— Input —
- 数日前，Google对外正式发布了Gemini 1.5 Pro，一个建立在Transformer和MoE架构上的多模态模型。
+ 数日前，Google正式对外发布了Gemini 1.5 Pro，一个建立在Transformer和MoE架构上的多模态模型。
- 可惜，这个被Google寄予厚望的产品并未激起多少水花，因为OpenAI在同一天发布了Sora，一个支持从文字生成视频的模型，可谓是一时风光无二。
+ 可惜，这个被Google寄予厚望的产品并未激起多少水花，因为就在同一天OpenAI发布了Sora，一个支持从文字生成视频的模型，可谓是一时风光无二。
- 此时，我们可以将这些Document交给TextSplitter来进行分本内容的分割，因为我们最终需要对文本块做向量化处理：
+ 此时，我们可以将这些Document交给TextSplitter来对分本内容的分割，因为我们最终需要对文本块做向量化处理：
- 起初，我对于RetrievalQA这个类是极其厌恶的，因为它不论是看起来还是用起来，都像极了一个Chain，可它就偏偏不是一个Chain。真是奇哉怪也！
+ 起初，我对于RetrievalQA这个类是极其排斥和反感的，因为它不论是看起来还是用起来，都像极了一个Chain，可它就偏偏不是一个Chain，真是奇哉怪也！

---

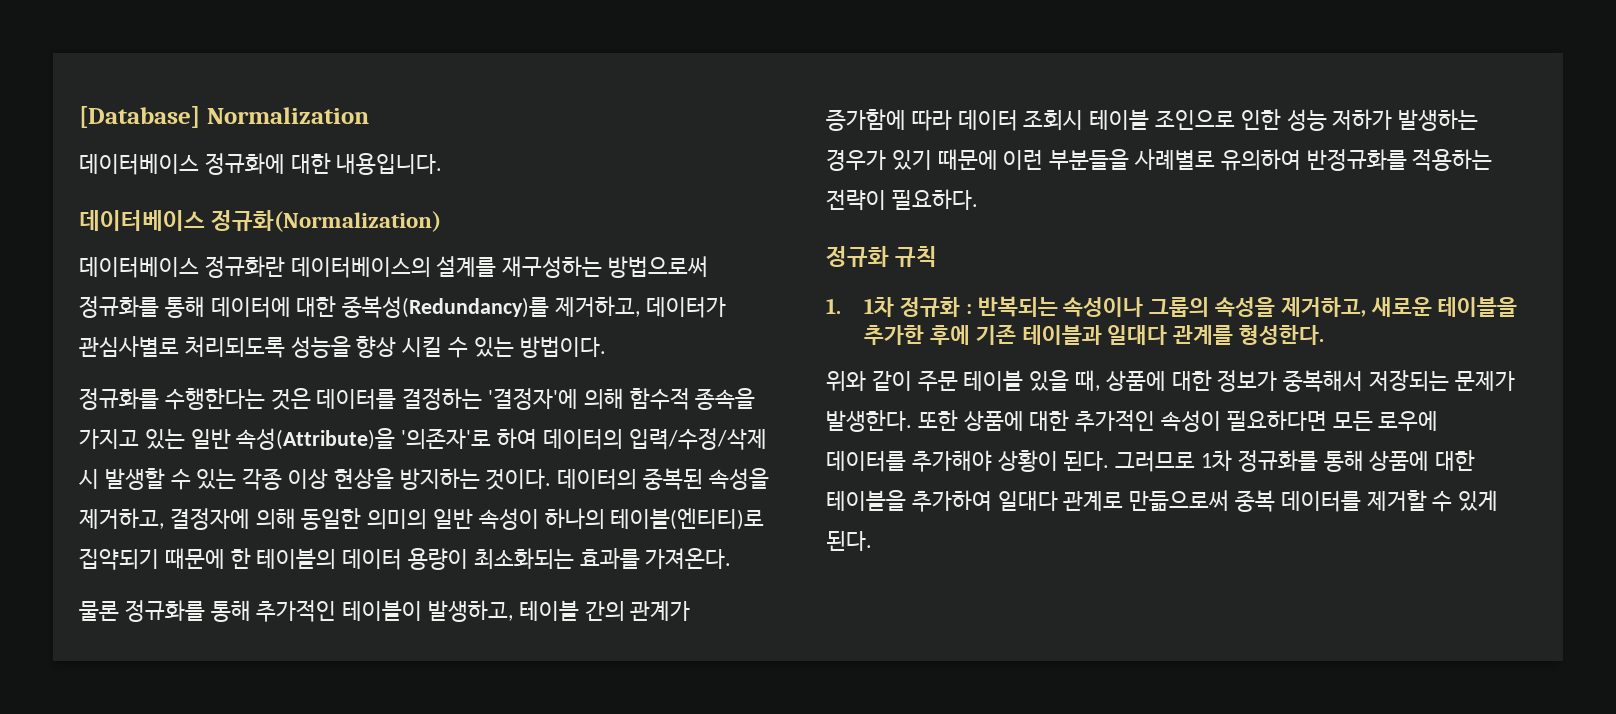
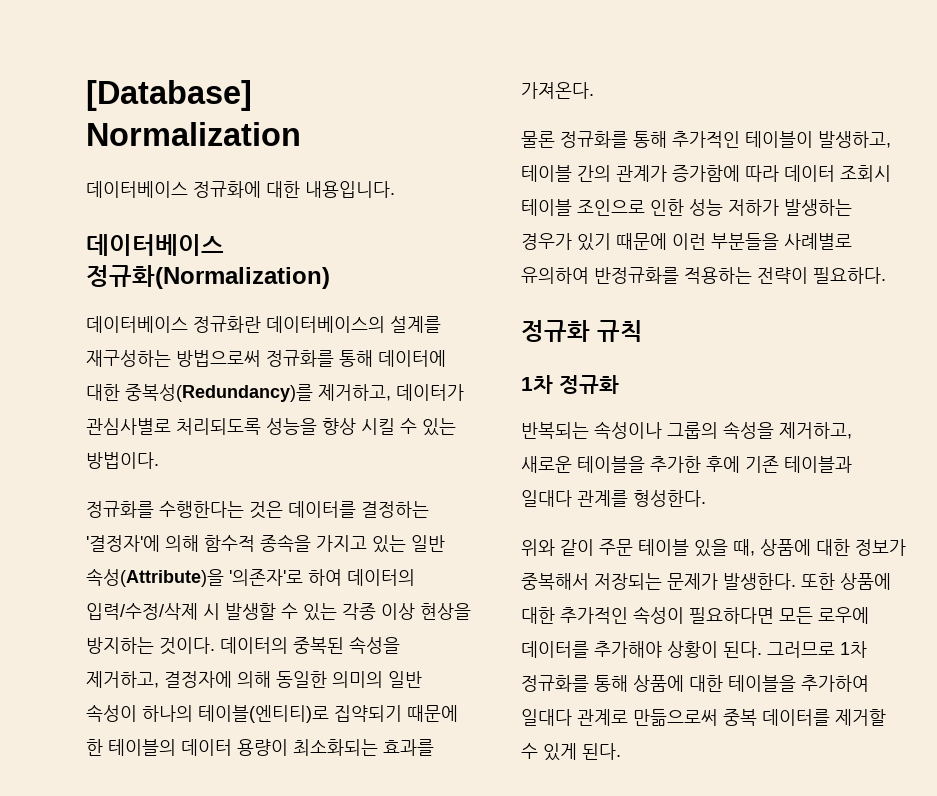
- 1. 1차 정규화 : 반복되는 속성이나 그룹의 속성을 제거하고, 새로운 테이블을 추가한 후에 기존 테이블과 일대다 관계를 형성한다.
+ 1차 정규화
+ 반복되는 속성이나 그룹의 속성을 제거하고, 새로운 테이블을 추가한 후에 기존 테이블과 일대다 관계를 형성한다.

...

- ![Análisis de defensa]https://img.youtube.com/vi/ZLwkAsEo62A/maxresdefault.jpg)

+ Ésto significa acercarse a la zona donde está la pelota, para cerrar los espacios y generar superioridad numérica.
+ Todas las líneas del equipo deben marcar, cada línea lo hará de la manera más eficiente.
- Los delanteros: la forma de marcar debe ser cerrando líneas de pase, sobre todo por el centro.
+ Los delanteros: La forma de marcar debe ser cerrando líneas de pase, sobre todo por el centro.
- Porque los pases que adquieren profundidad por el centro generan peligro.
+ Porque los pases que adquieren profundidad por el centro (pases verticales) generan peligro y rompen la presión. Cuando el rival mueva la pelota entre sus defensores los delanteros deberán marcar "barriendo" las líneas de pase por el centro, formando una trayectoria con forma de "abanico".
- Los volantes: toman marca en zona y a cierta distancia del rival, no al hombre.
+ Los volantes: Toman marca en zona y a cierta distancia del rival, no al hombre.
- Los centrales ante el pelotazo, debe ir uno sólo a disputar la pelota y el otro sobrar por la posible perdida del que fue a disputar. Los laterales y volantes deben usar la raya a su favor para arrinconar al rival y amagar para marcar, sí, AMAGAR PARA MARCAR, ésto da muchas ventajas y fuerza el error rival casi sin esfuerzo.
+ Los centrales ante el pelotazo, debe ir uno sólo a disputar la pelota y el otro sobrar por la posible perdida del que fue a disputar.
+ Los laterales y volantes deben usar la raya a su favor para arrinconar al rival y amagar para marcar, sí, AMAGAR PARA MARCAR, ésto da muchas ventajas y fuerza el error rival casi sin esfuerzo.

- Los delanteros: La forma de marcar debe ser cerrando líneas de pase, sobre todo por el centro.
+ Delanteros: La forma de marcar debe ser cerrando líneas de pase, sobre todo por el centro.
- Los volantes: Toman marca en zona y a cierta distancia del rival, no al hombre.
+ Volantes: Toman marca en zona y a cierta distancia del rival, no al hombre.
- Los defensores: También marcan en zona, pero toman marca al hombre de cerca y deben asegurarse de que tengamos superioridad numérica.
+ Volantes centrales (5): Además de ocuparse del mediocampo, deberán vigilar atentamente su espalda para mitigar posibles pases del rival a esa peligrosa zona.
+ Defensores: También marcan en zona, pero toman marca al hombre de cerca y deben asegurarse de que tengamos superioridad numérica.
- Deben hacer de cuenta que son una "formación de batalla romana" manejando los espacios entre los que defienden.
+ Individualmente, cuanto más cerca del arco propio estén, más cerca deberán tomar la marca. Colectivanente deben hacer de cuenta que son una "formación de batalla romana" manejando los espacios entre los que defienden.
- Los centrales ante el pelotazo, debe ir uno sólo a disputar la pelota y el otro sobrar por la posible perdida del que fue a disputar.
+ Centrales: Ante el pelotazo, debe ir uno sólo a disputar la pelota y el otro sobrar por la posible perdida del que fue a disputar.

— Task directions —
Look above for the line that contains "Individualmente, cuanto más". Starting there, transcribe every line exactly until you have copied the line that contains "Centrales: Ante el".

— Solution to the exercise —
+ Individualmente, cuanto más cerca del arco propio estén, más cerca deberán tomar la marca. Colectivanente deben hacer de cuenta que son una "formación de batalla romana" manejando los espacios entre los que defienden.
- Los centrales ante el pelotazo, debe ir uno sólo a disputar la pelota y el otro sobrar por la posible perdida del que fue a disputar.
+ Centrales: Ante el pelotazo, debe ir uno sólo a disputar la pelota y el otro sobrar por la posible perdida del que fue a disputar.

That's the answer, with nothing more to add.